A hacked/modified version of mobile banking app dubbed Faketoken can encrypt user data to extort money from the user.
A lot of people have been victimized by this app modification.It has reached 27 countries due to the fact that it targets more than 2,000 Android financial apps.
It has been distributed disguised of various games and programs and most of the time poses as Adobe Flash Player.
The trojan is capable of interacting with the operating system protection mechanisms. One trick is to request rights to overlay other apps or the right to be a default SMS application.
So how does this affect the user? Basically, this would allow Faketoken to steal user data even if you are using the latest version of Android.
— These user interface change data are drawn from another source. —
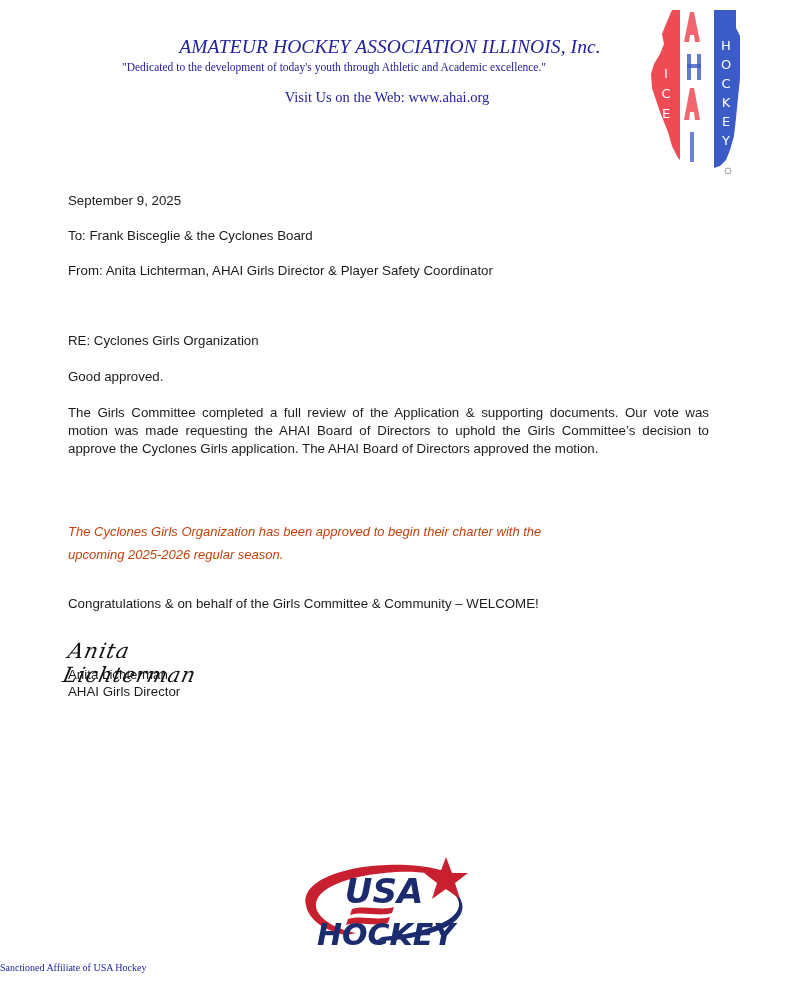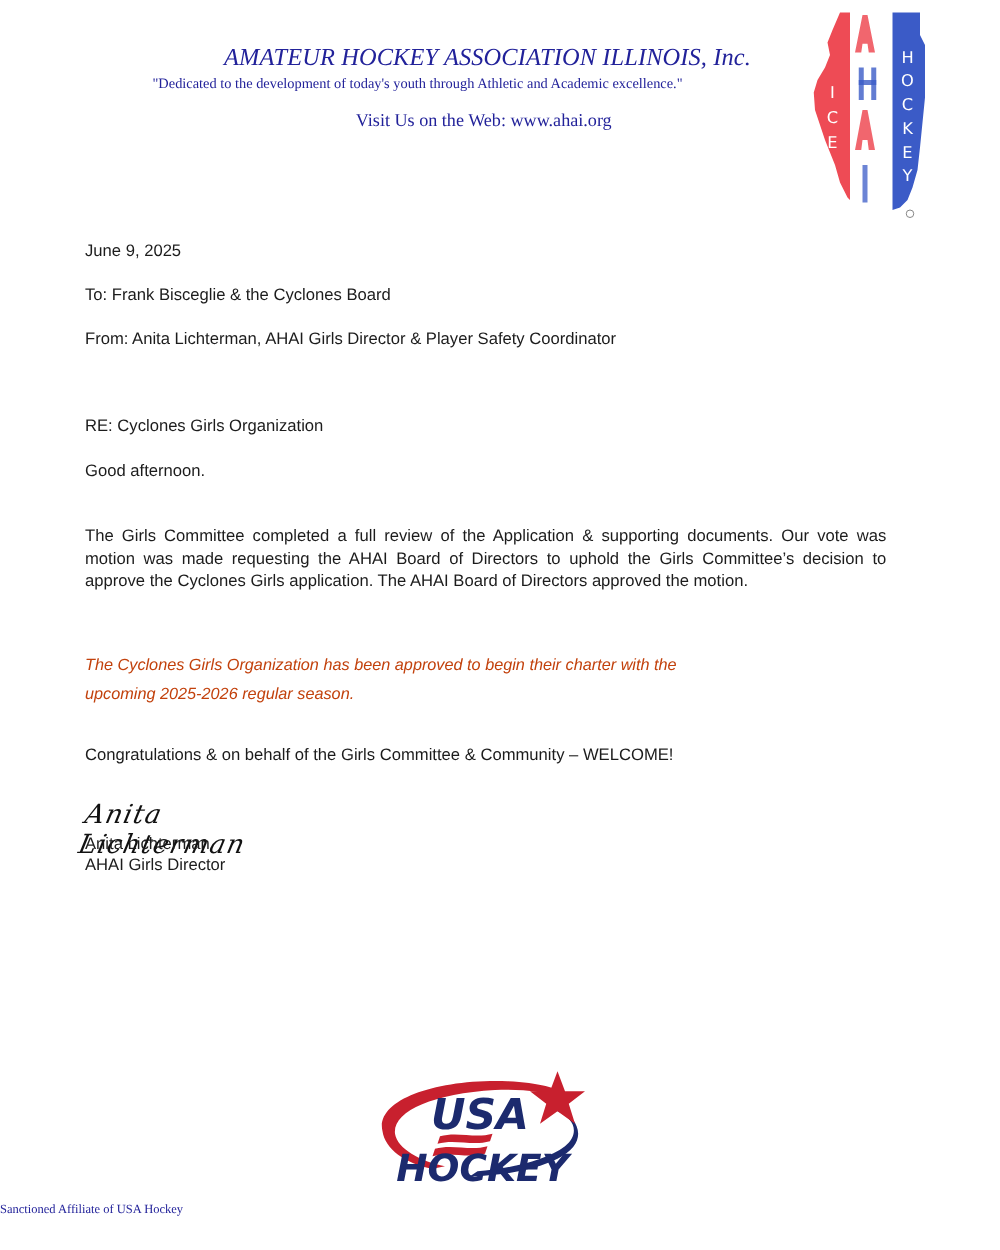"June 9, 2025" div.abs { text: June -> September }
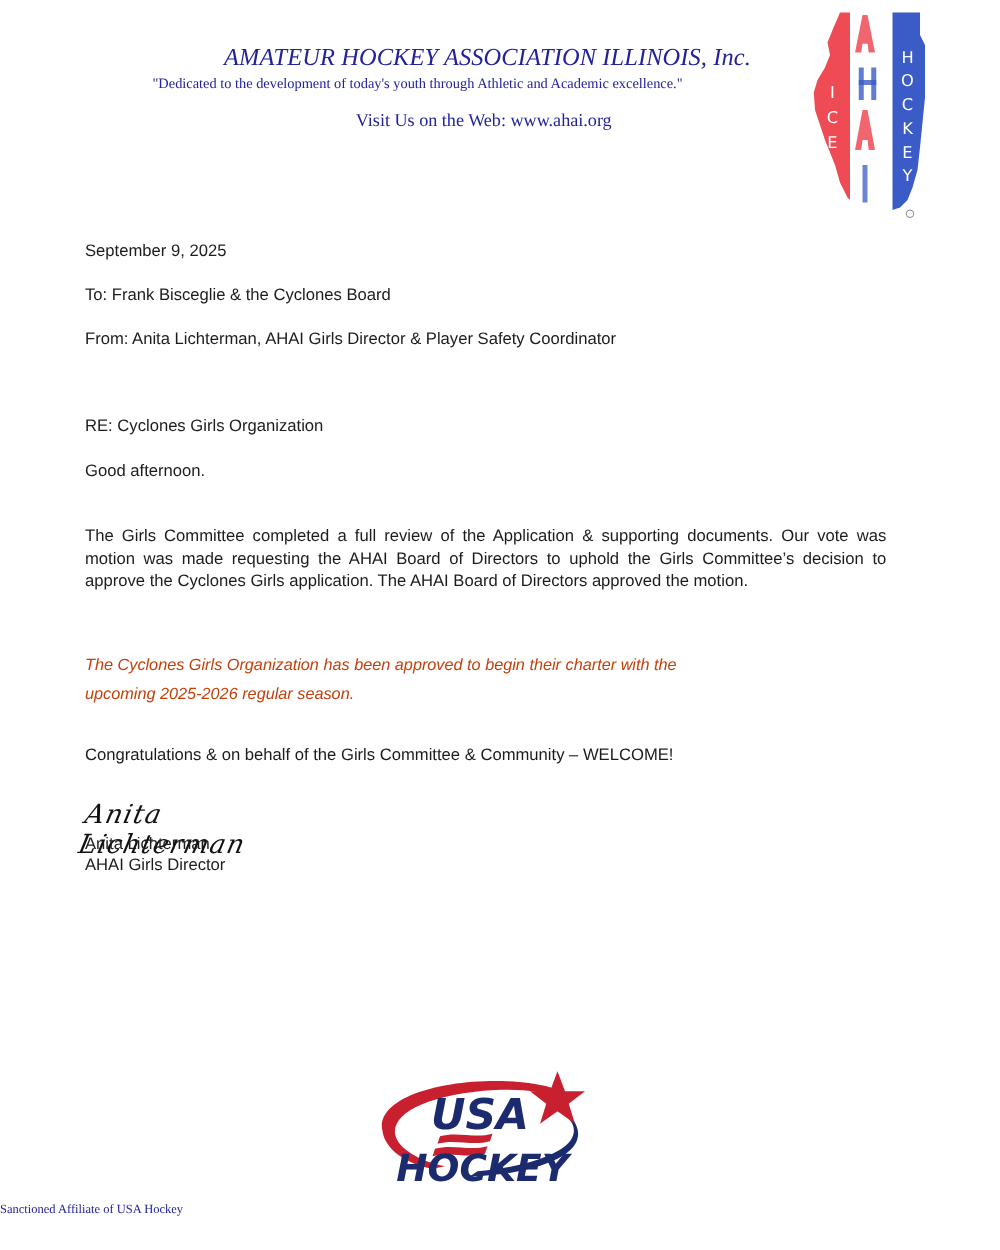"Good afternoon." div.abs { text: afternoon -> approved }
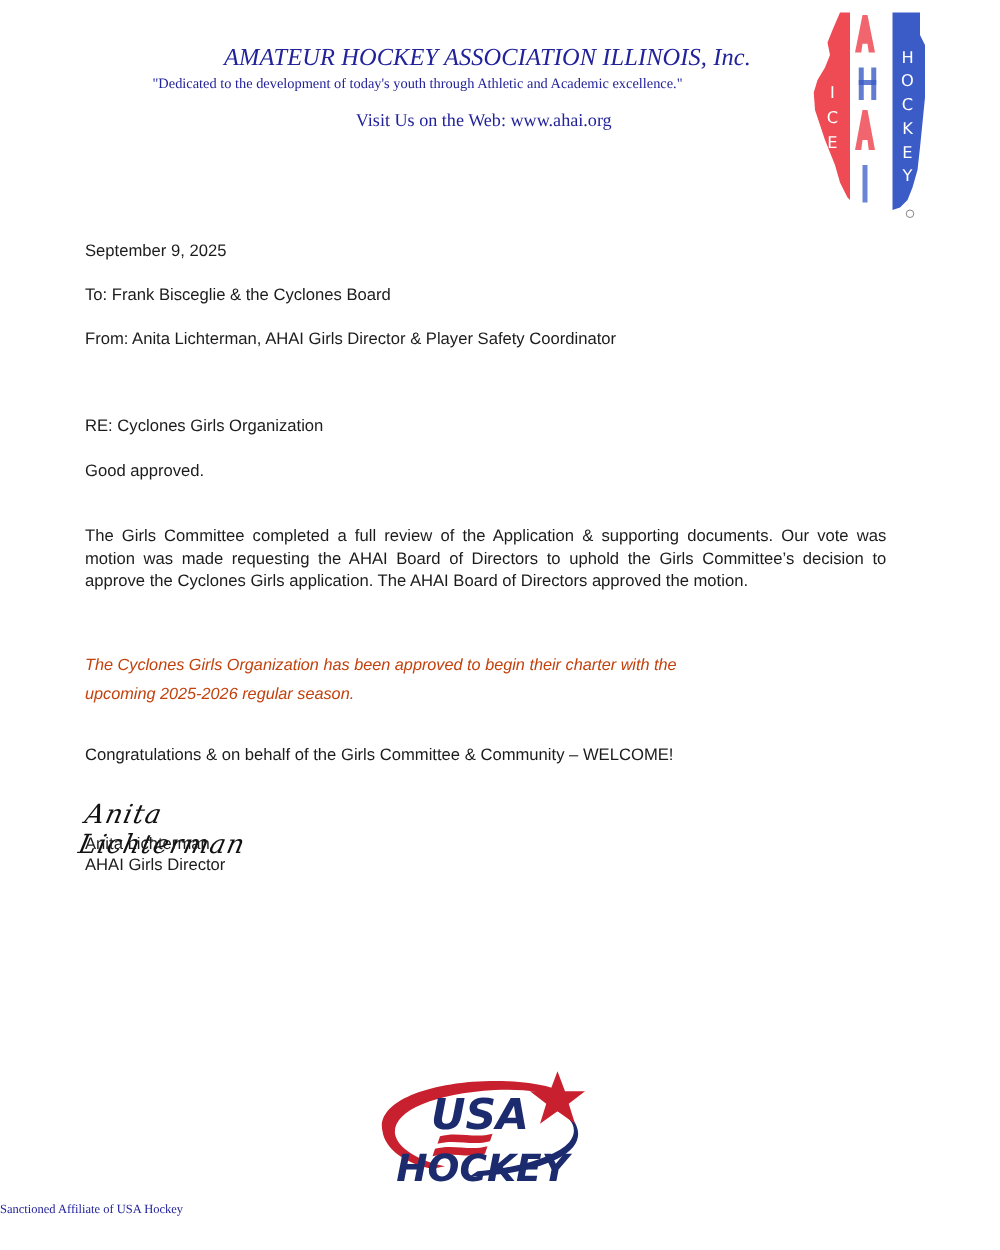"The Girls Committee completed a" .para { top: 420px -> 404px }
Their main objective is to first become active on your phone. It requests administrator rights and even if you deny access to the request, it will repeatedly refresh the window asking for the rights. Being annoyed or having practically no choice will prompt you as the user to click the button to allow or agree.
From there, Faketoken starts requesting permissions including access to the user’s text messages, files, and contacts, as well as the ability to send text messages and make calls. Once again, those requests are repeatedly displayed until the user finally agrees to provide access.
We mentioned overlaying earlier. This means they have the ability to display windows on top of other applications.
This would block the view of the original app make you think it is a legit page but it is really a phishing page.
Last but not the least, it also request for the rights to be the default SMS application. This would result in stealing text messages on any android version.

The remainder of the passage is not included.